Lagos State Ministry of Transport

Ministry overview
- Formed: 1984
- Jurisdiction: Government of Lagos State
- Headquarters: State Government Secretariat, Alausa, Lagos State, Nigeria
- Ministry executive: Dr. Frederic Oladeinde, Commissioner ;
- Website: https://transportation.lagosstate.gov.ng/

= Lagos State Ministry of Transport =

Development of Transport Infrastructure and Integrated Multi-modal Transportation

The Lagos State Ministry of Transport is the government ministry responsible for transportation in Lagos State, Nigeria. In 1984, under the administration of Governor Gbolahan Mudasiru, the Ministry of Transportation was merged with the Ministry of Works and became the Ministry of Works and Transport. The ministry was set up for two main objectives:
- To set up a centralized transit system within the metropolis.
- To tackle the problems of transportation in the state.

== History ==
Before 1979, there existed only a Transportation Unit in the planning division of the old Ministry of Works and Planning. Under the administration of Late Alhaji Lateef Jakande, the growth of traffic in the metropolis posed logistic challenges that could no longer be served by a sub-stratum of the Ministry and that led to the creation of the Ministry of Transportation in Lagos State. The Ministry of Transportation was merged with the Ministry of Works and became the Ministry of Works and Transport in 1984, under the administration of Governor Gbolahan Mudasiru.

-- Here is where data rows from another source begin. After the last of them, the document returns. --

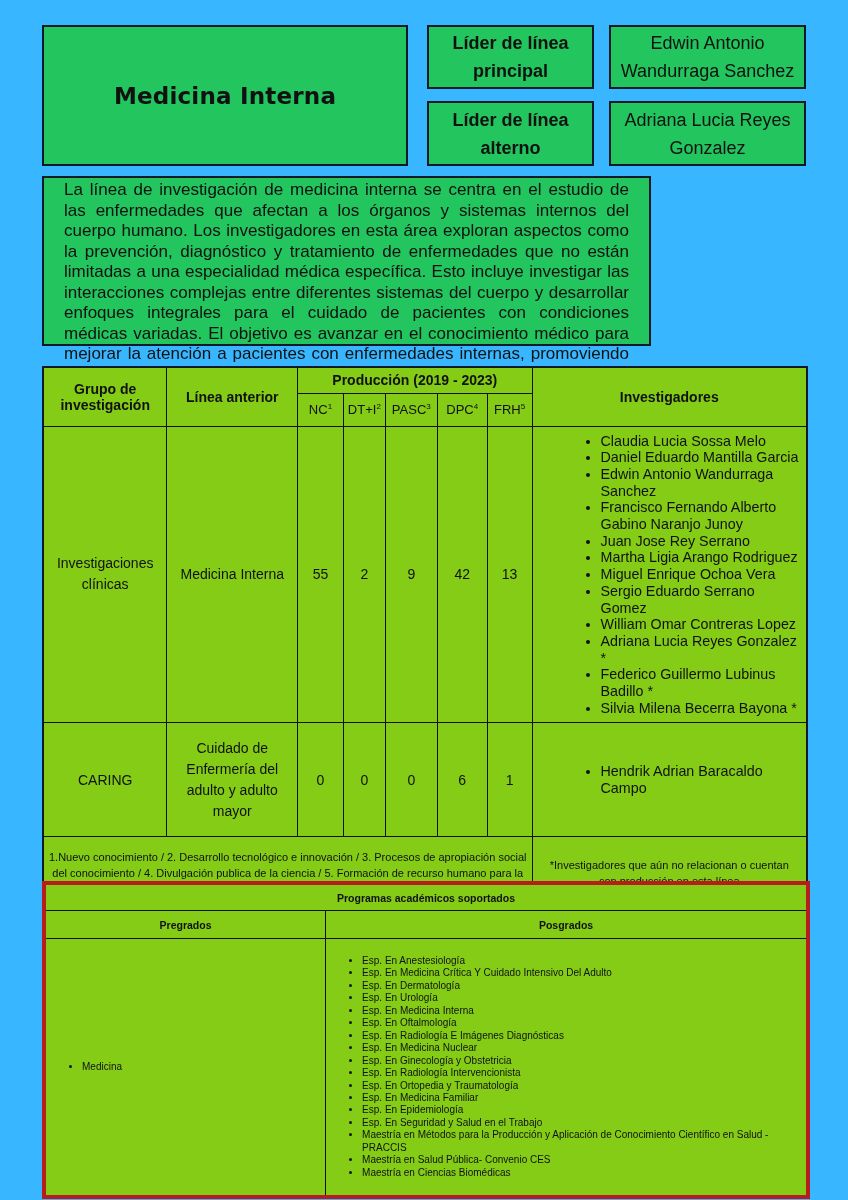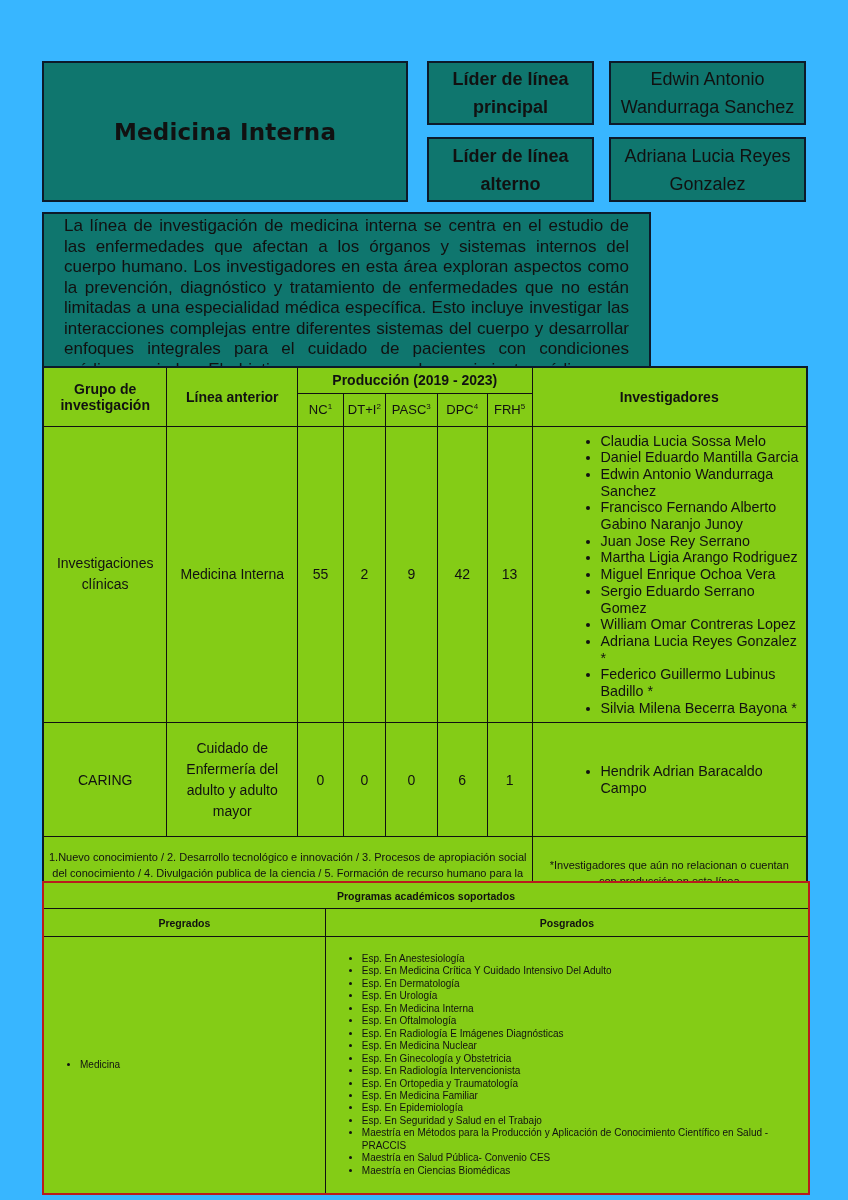--- a/index.html
+++ b/index.html
@@ -7,7 +7,7 @@
     width:848px; height:1200px; background:#38b6ff; position:relative; overflow:hidden;
     font-family:"Liberation Sans", "DejaVu Sans", sans-serif; color:#111;
   }
-  .box { position:absolute; background:#0f766e; border:2px solid #0c1a2a; box-sizing:border-box;margin-top:36px; }
+  .box { position:absolute; background:#22c55e; border:2px solid #0c1a2a; box-sizing:border-box; }
   .center { display:flex; align-items:center; justify-content:center; text-align:center; }
   #title-box { left:42px; top:25px; width:366px; height:141px; }
   #title-box h1 { margin:0; font-size:23px; font-weight:900; letter-spacing:0.2px; font-family:"DejaVu Sans", sans-serif; }

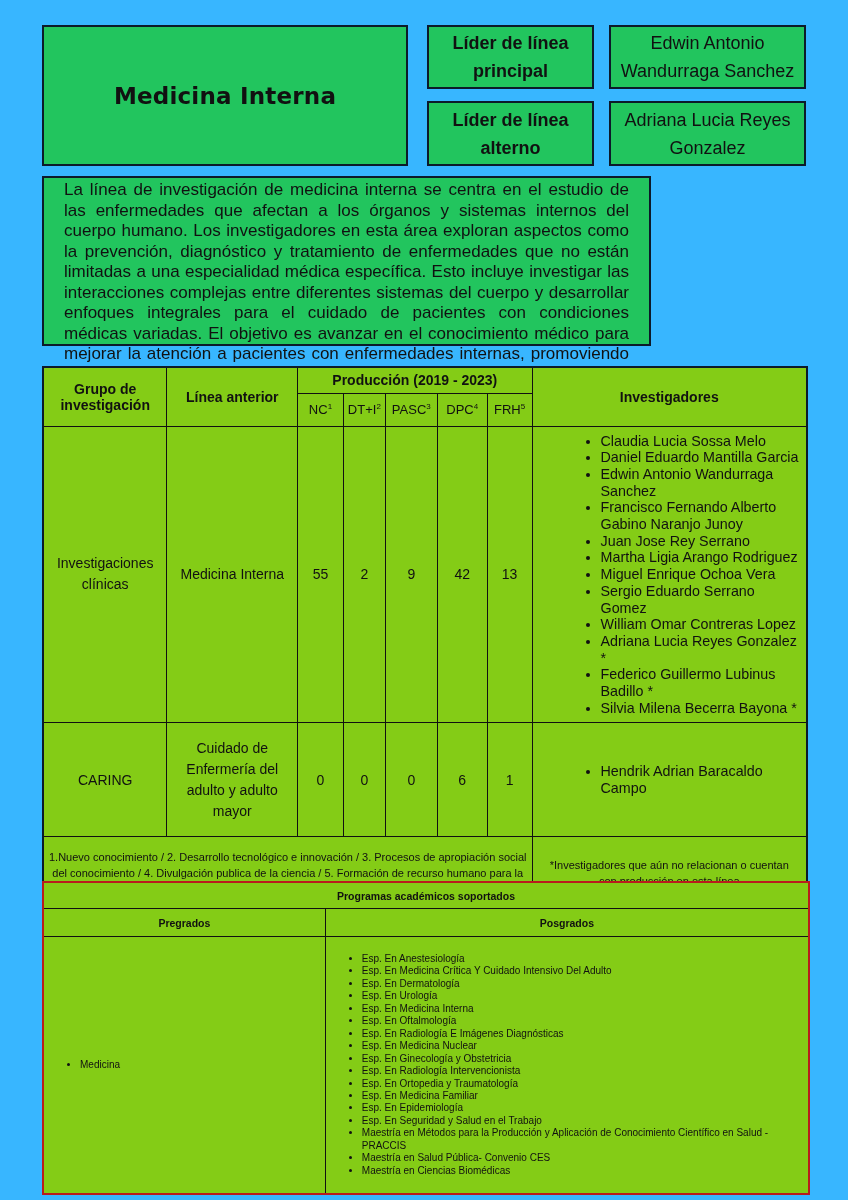--- a/index.html
+++ b/index.html
@@ -29,7 +29,7 @@
   .researchers li { list-style:disc;margin-left:40px; }
   .foot td { font-size:11px !important; line-height:16px; padding:2px 4px !important; }
 
-  #programs-table { left:42px; top:881px; width:768px; border:2px solid #b91c1c; }
+  #programs-table { left:42px; top:881px; width:768px; border:4px solid #b91c1c; }
   #programs-table td, #programs-table th { border:1.5px solid #111; font-size:10.5px; }
   #programs-table th { font-weight:bold; height:24px; text-align:center; }
   #programs-table ul { margin:12px; padding-left:22px; font-size:10px; line-height:12.45px; }

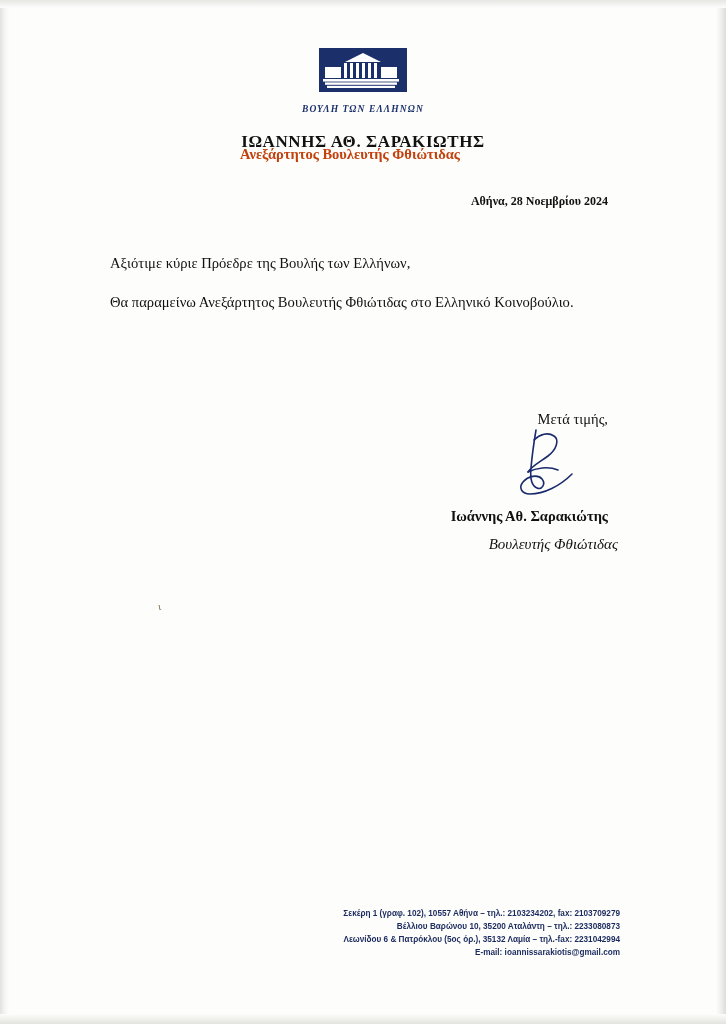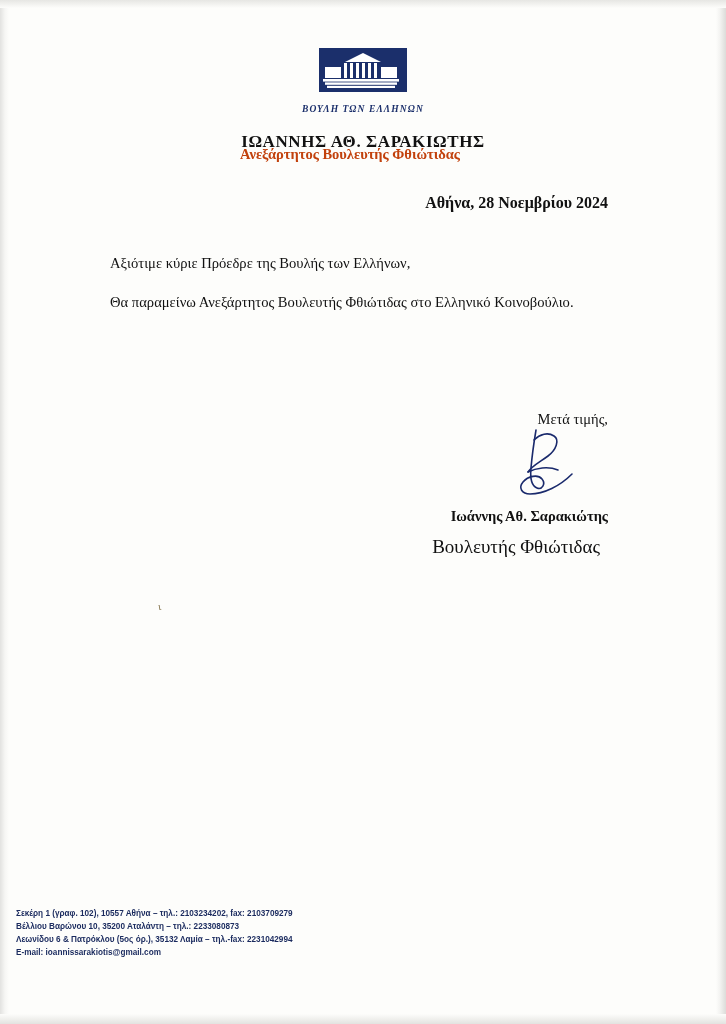--- a/index.html
+++ b/index.html
@@ -107,7 +107,7 @@
     position: absolute;
     right: 118px;
     top: 194px;
-    font-size: 16px;
+    font-size: 12px;
     font-weight: bold;
     color: #111;
   }

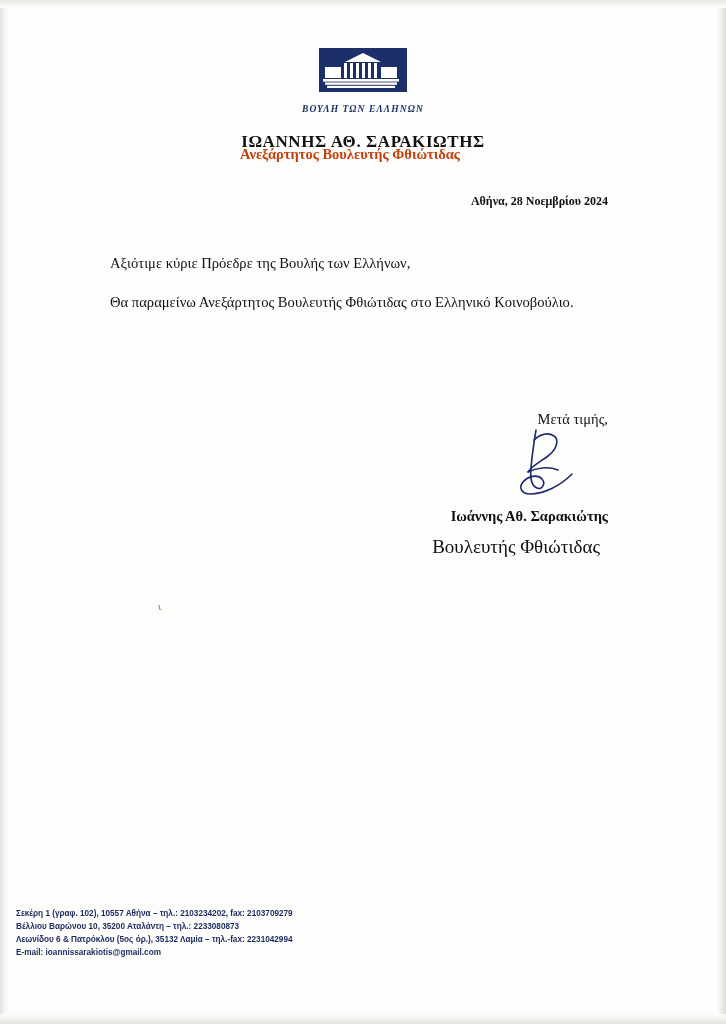--- a/index.html
+++ b/index.html
@@ -156,10 +156,11 @@
   }
   .sign-role {
     position: absolute;
-    right: 126px;
+    right: 108px;
     top: 536px;
-    font-size: 19px;
-    color: #111;
+    font-size: 15px;
+    color: #111;
+    font-style: italic;
   }
 
   

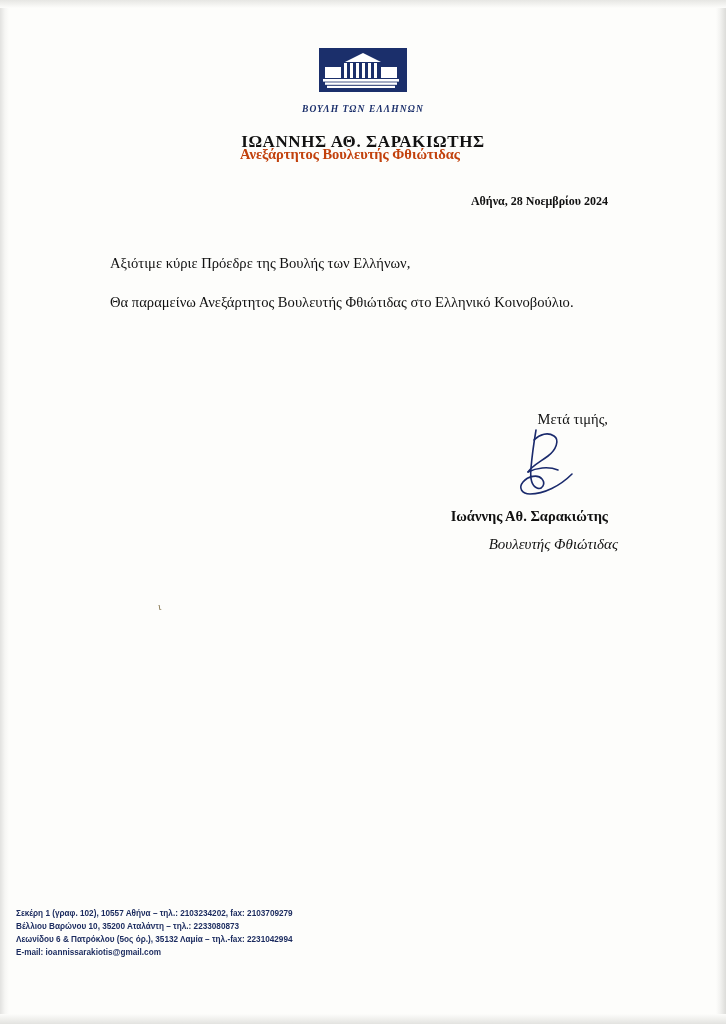--- a/index.html
+++ b/index.html
@@ -176,10 +176,10 @@
   
   .footer {
     position: absolute;
-    left: 16px;
+    left: 0;
     top: 908px;
     width: 620px;
-    text-align: left;
+    text-align: right;
     font-family: "Liberation Sans", sans-serif;
     font-size: 8.2px;
     font-weight: bold;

It was Ministry of Works and Transport until around 1994 when it was separated and named Ministry of Public Transportation under Oyinlola's administration. The inception of the administration of Asiwaju Bola Ahmed Tinubu made the name of the Ministry changed to Ministry of Transportation and since then, the Ministry began to reflect the contemporary realities and the vision of the present administration as regards bequeathing Lagosians with an efficient and effective transport system.

==See also==
- Lagos State Ministry of Education
- Lagos State Ministry of Housing
- Lagos State Executive Council

== Vision ==
To have a Safe, Reliable, Effective and Efficient Integrated Multi-modal Transportation System that is sustainable for Socio-economic benefit of Lagosians.

== Mission ==
Development of Transport Infrastructure and Integrated Multi-modal Transportation Administration with the aim of achieving safety of lives and properties, Free flow of traffic and sectoral support for investment growth across Lagos State.